Before the restrictions were eased on Monday, people from different households were discouraged from visiting each other. Only one person per household was allowed to go out at any given time, making it impossible for parents to send their children to be cared for by others.
READ: Putrajaya says 2 per family can leave home for essential travel, as COVID-19 restrictions begin to ease
Parents interviewed by CNA also noted that those who have alternative childcare arrangements and can afford to do without daycare in the short term are actually in a fortunate situation.
Body wax retailer Nadirah Radzi, 34, said she does not intend to send her daughter for early childhood intervention sessions for now.

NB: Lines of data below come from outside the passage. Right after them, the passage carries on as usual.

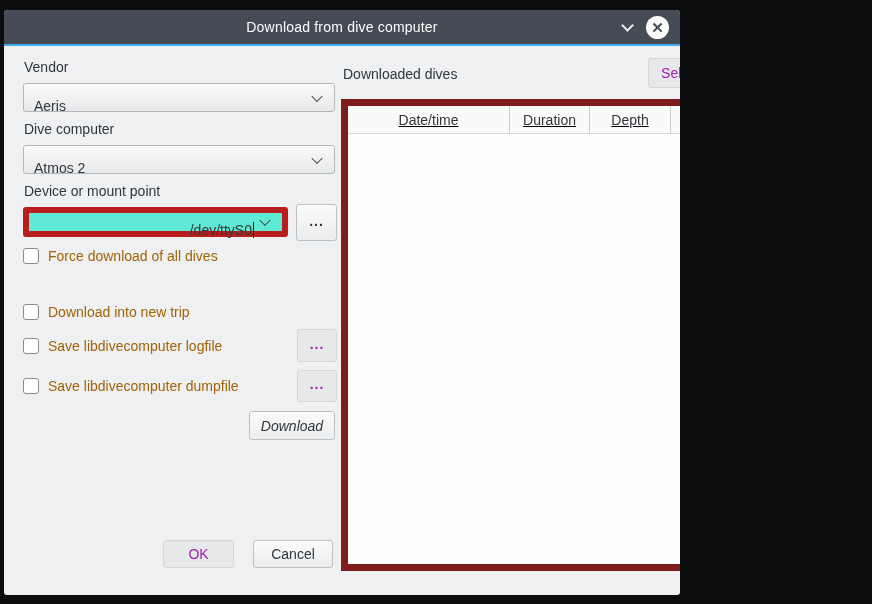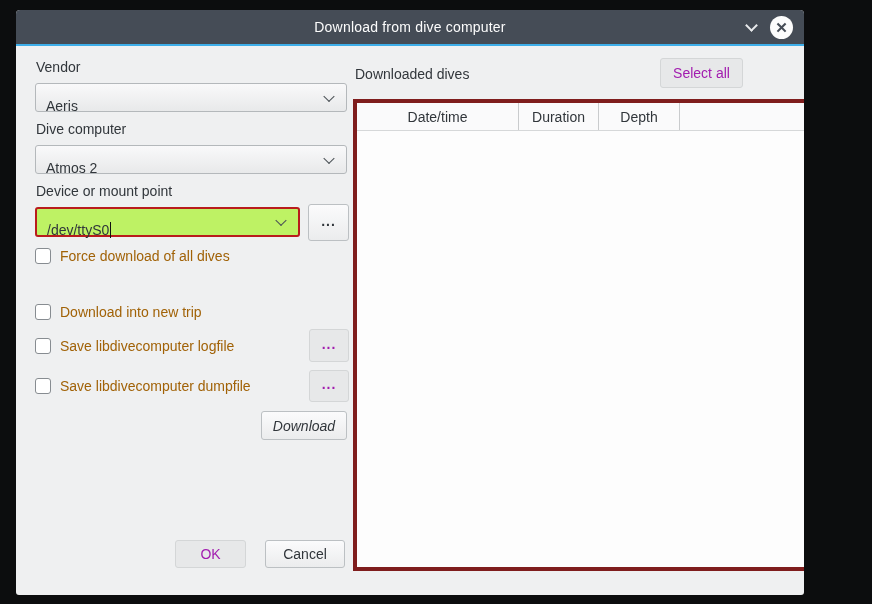"Download from dive computer" .window { left: 16px -> 4px; width: 788px -> 676px }
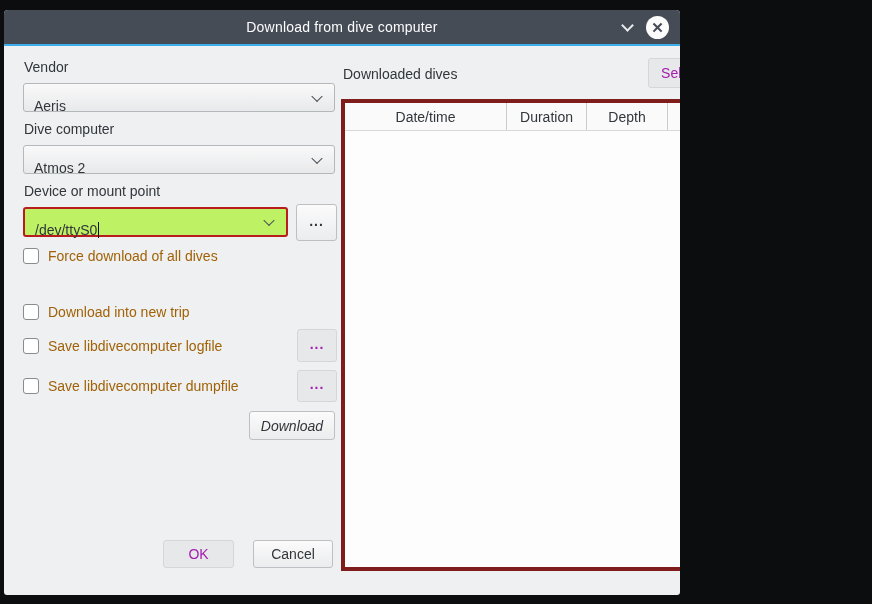"Date/time" .dive-table { border: 4px solid #7f1d1d -> 7px solid #7f1d1d; text-decoration: none -> underline }
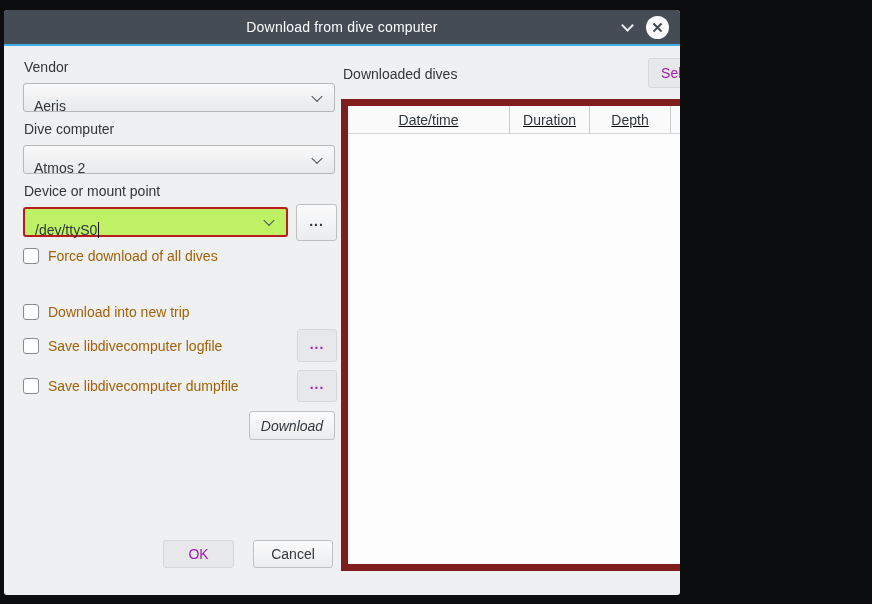"/dev/ttyS0" .combo.focused { background: #bef264 -> #5eead4; border: 2px solid #b91c1c -> 6px solid #b91c1c; justify-content: none -> flex-end }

“I recognise that I’m privileged, in the sense that I can afford not to send my daughter and still care for her at home,” said Ms Nadirah. Her daughter has special needs and attends regular early childhood intervention sessions in Petaling Jaya.
“I have a helper on standby to assist me with my daughter, but this isn’t the case for many parents, so I understand the move to reopen childcare centres.”
Ms Theresa Chetty, 40, also said she will not send her son to kindergarten for now. The principal for her son’s kindergarten said it would only open on May 12 after the MCO is slated to be lifted entirely, she added.
“As a parent, I’m lucky that my company said we could work from home. My husband is working at home too, and we can juggle.”
“But the moment they ask us to go back to the office, then I’ll need to start looking for someone to help take care of my son … It really depends on the employer,” the writer added.
DAYCARE CENTRES PROCEEDING CAUTIOUSLY
The daycare centres also appear to be adopting a cautious approach for now, both in terms of sanitisation and social distancing.
A childcare centre operator in Petaling Jaya, who only wanted to be known Ms Mary Anne, said they have tried to adhere to the standard operating procedures as prescribed by the authorities, and have begun operations on Monday.
“We took two days over the weekend to clean up the facility and set boxes on the floor to ensure our children maintained social distancing,” she told CNA.
According to the guidelines issued, employees at the childcare have to test negative for COVID-19 prior to the reopening.
When the centre resumes operation, it has to be sanitised and disinfected twice a day. The operator has to demarcate the 1m social distance on the floor.
Childcare staff are also directed to don masks, and educate their young charges on the importance of social distancing and frequent handwashing.
Ms Mary Anne noted that the attendance rate has been low for the first two days. Two students turned up on Monday and five were there on Tuesday, out of 30 enrolled children in total.
She said that although the teachers have found effective teaching methods and activities to avoid contact between the children, many parents have indicated that they would not be sending their children in at least until the end of the month.
READ: Kuala Lumpur businesses open up cautiously on first day after government eases COVID-19 restrictions
Meanwhile, Little Footprints childcare centre in Kuala Lumpur said it was still mulling over whether to open for business, despite the conditional MCO being put in place.
The operator, who only wanted to be known as Yen, pointed out that it would be difficult to enforce social distancing among young children.
She also said: “When you talk about the standard operating procedures that we have to follow like sanitisation and all, it is not really a concern because we usually are very stringent in keeping our premises clean.
“The children will all be sent by their parents, so that is not a worry either. It is my teachers I am worried about because they travel by public transportation.”